Task item | The result should be every line of the listing that contains "discount".

Excerpted data |
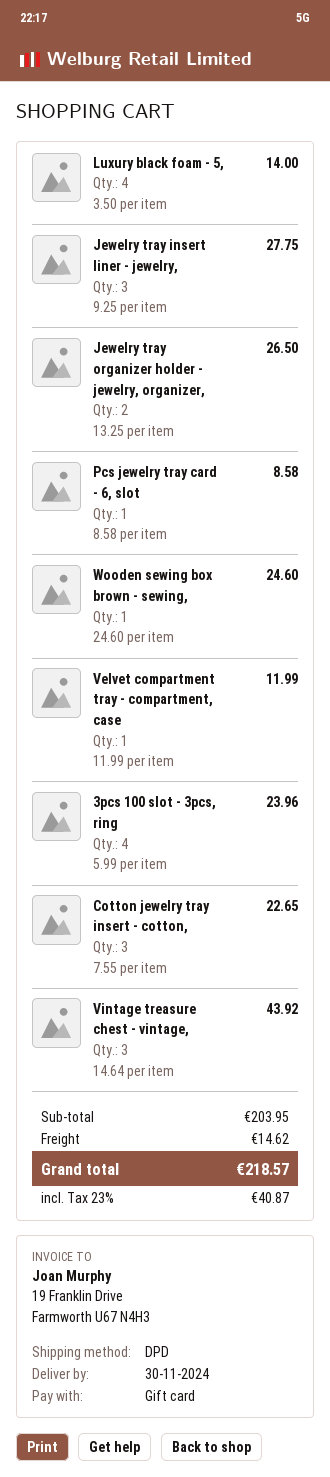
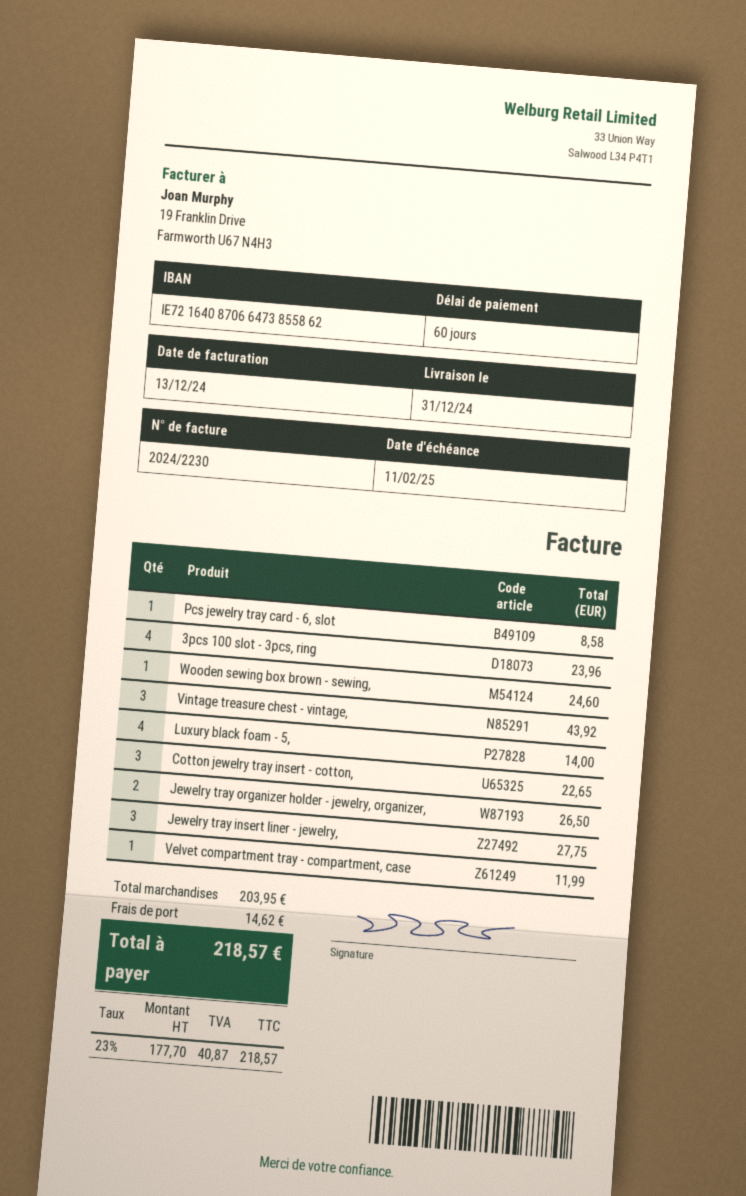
delivery date: 2024-11-30 -> 2024-12-31

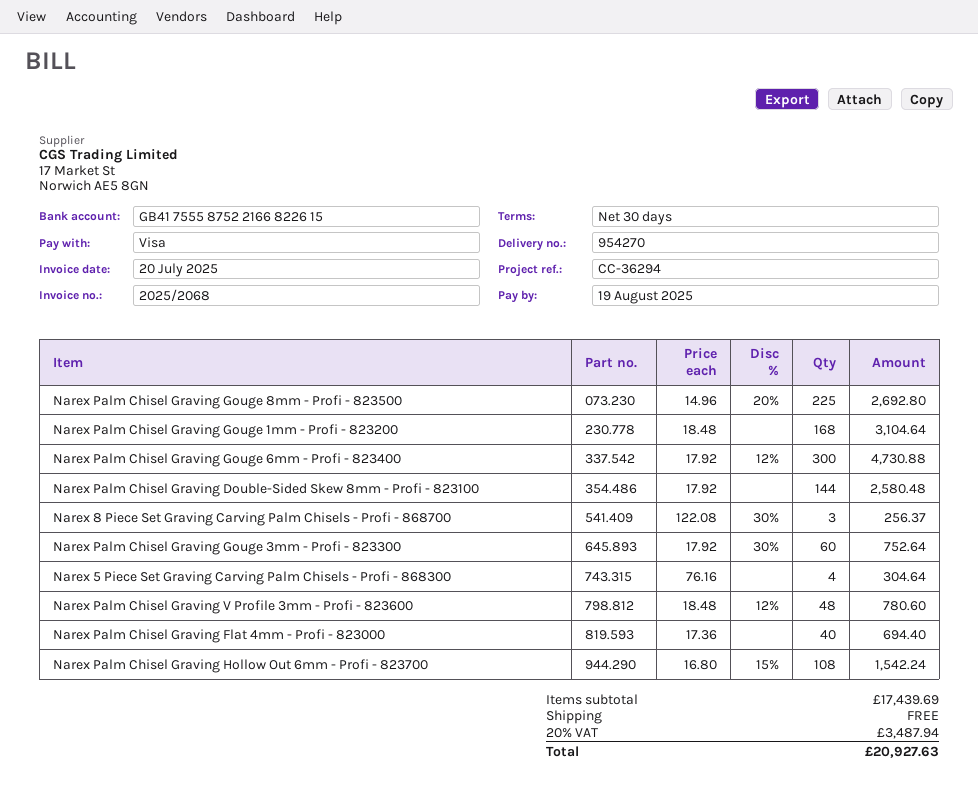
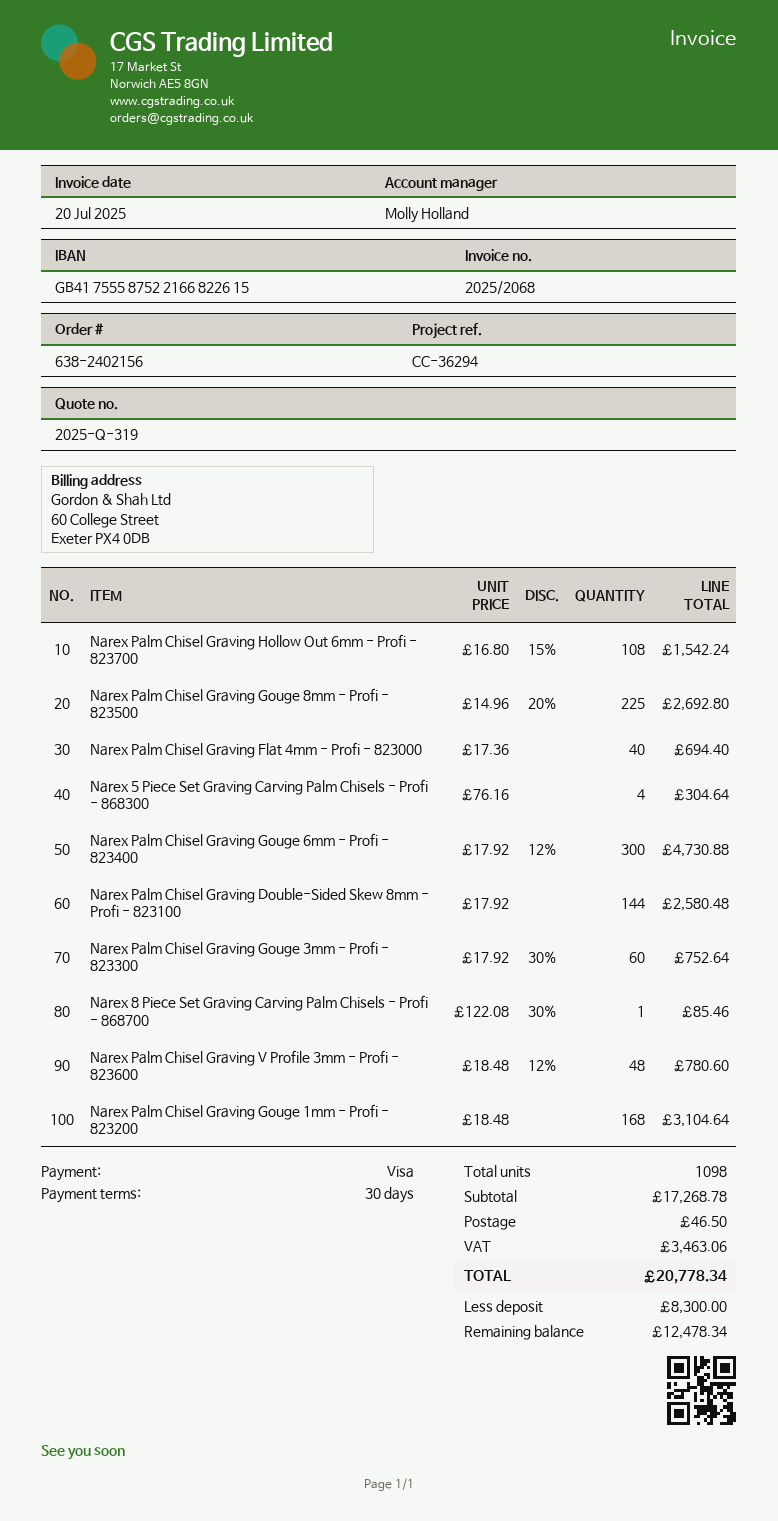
Narex 8 Piece Set Graving Carving Palm Chisels - Profi - 868700: 3 x 122.08 - 30% = 256.37 -> 1 x 122.08 - 30% = 85.46
subtotal: 17439.69 -> 17268.78
shipping: 0.00 -> 46.50
tax: 3487.94 -> 3463.06
total: 20927.63 -> 20778.34

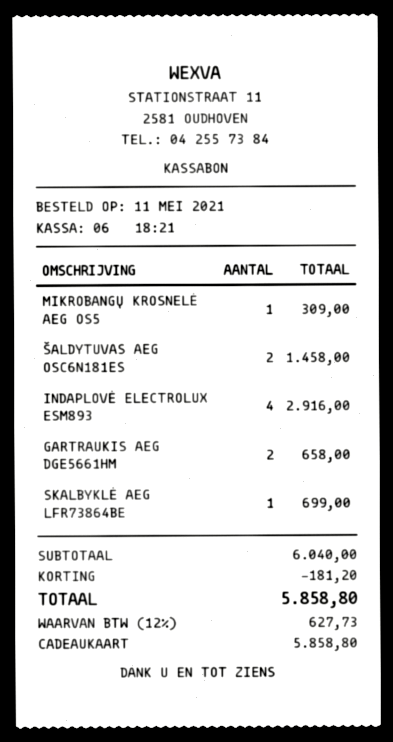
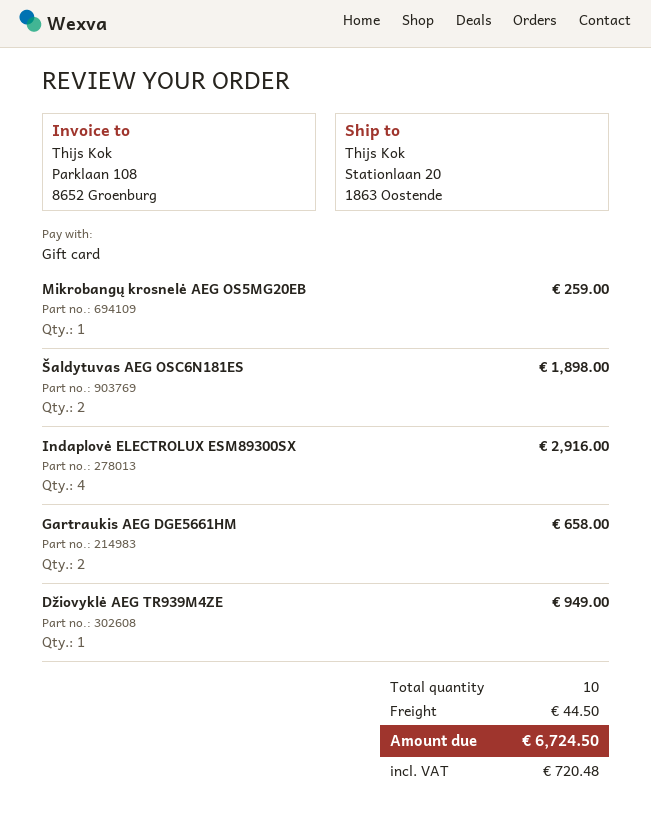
MIKROBANGŲ KROSNELĖ AEG OS5: 1 for 309.00 -> 1 for 259.00
ŠALDYTUVAS AEG OSC6N181ES: 2 for 1458.00 -> 2 for 1898.00
SKALBYKLĖ AEG LFR73864BE: 1 for 699.00 -> none
Džiovyklė AEG TR939M4ZE: none -> 1 for 949.00
discount: 181.20 -> none
shipping: none -> 44.50
tax: 627.73 -> 720.48
total: 5858.80 -> 6724.50

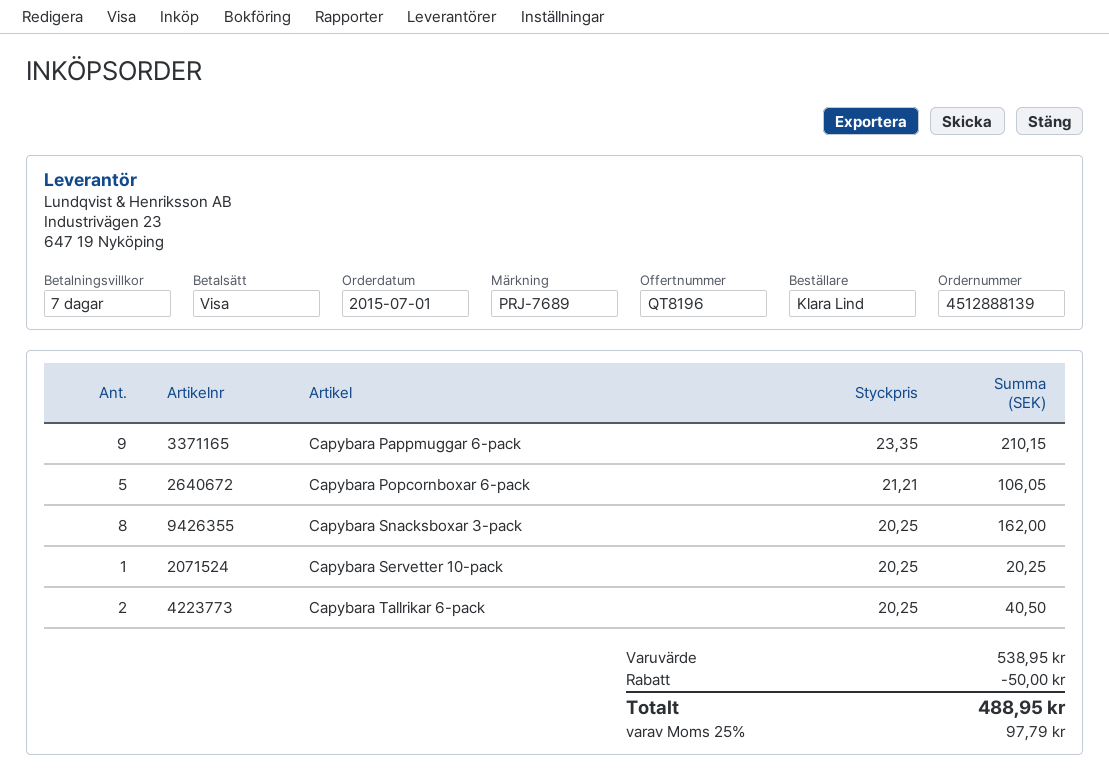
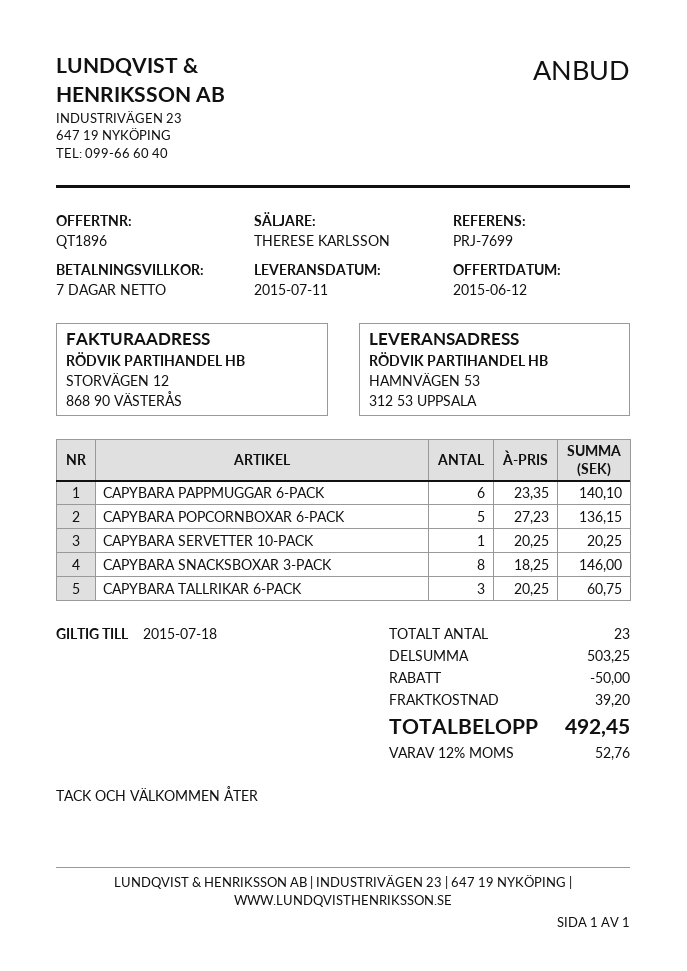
quote number: QT8196 -> QT1896
reference: PRJ-7689 -> PRJ-7699
Capybara Pappmuggar 6-pack: 9 x 23.35 = 210.15 -> 6 x 23.35 = 140.10
Capybara Popcornboxar 6-pack: 5 x 21.21 = 106.05 -> 5 x 27.23 = 136.15
Capybara Snacksboxar 3-pack: 8 x 20.25 = 162.00 -> 8 x 18.25 = 146.00
Capybara Tallrikar 6-pack: 2 x 20.25 = 40.50 -> 3 x 20.25 = 60.75
subtotal: 538.95 -> 503.25
shipping: none -> 39.20
tax: 25% = 97.79 -> 12% = 52.76
total: 488.95 -> 492.45

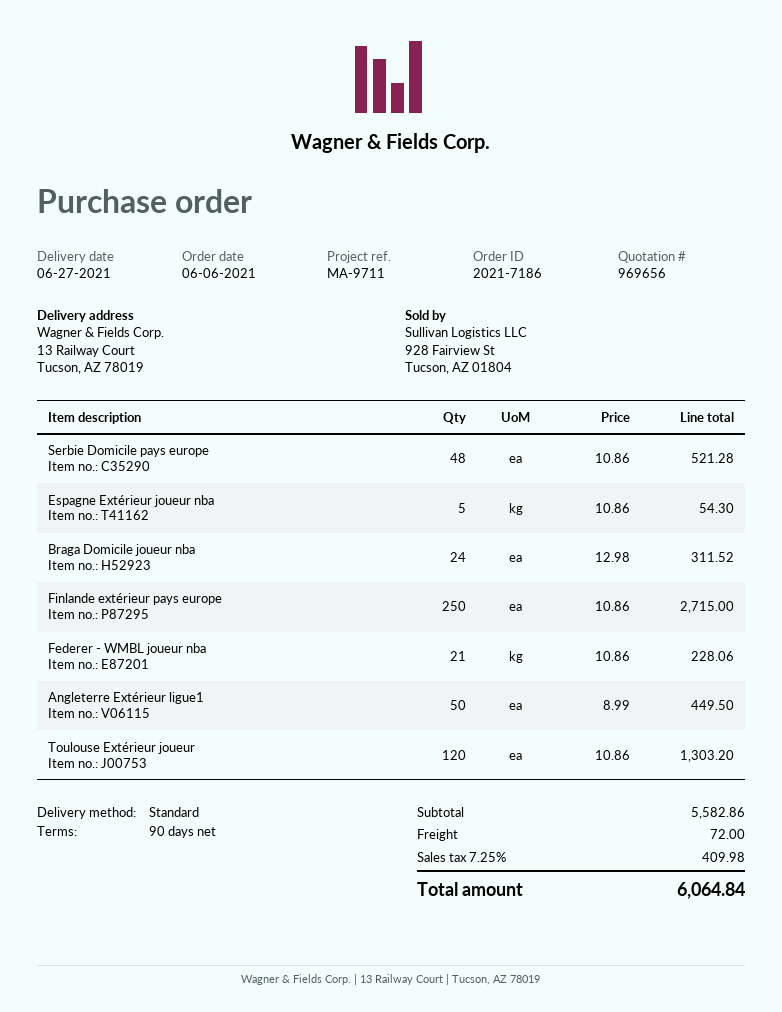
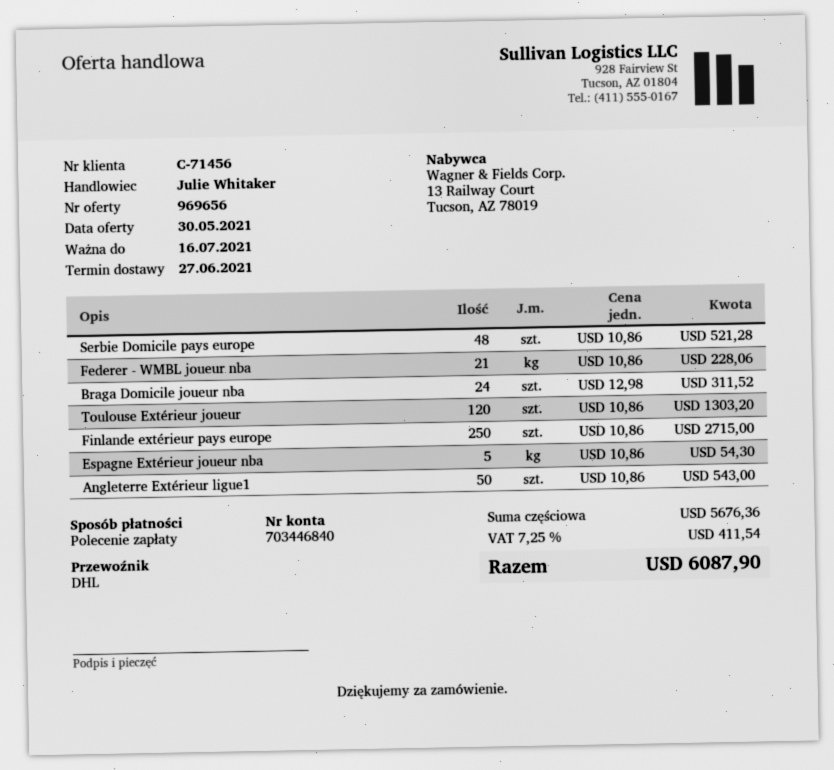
shipping method: standard -> DHL
Angleterre Extérieur ligue1: 50 x 8.99 = 449.50 -> 50 x 10.86 = 543.00
subtotal: 5582.86 -> 5676.36
shipping: 72.00 -> none
tax: 7.25% = 409.98 -> 7.25% = 411.54
total: 6064.84 -> 6087.90

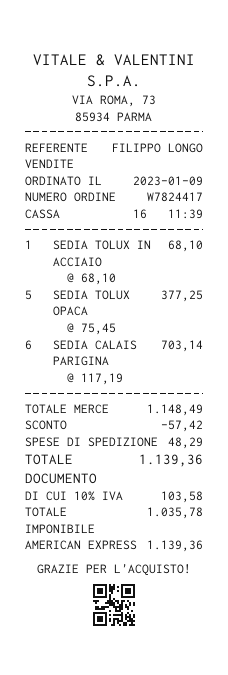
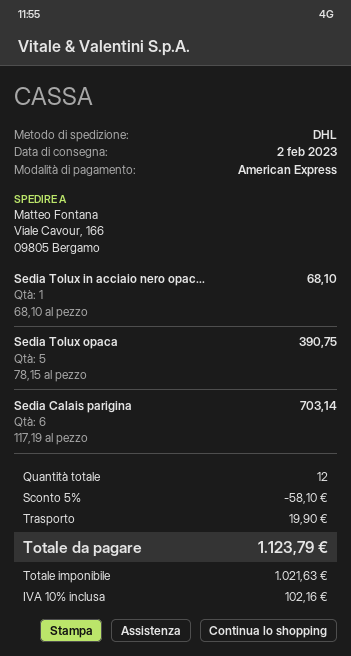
SEDIA TOLUX OPACA: 5 x 75.45 = 377.25 -> 5 x 78.15 = 390.75
discount: 57.42 -> 58.10
shipping: 48.29 -> 19.90
net: 1035.78 -> 1021.63
tax: 10% = 103.58 -> 10% = 102.16
total: 1139.36 -> 1123.79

Written solution |
discount: 181.20 -> none
discount: 57.42 -> 58.10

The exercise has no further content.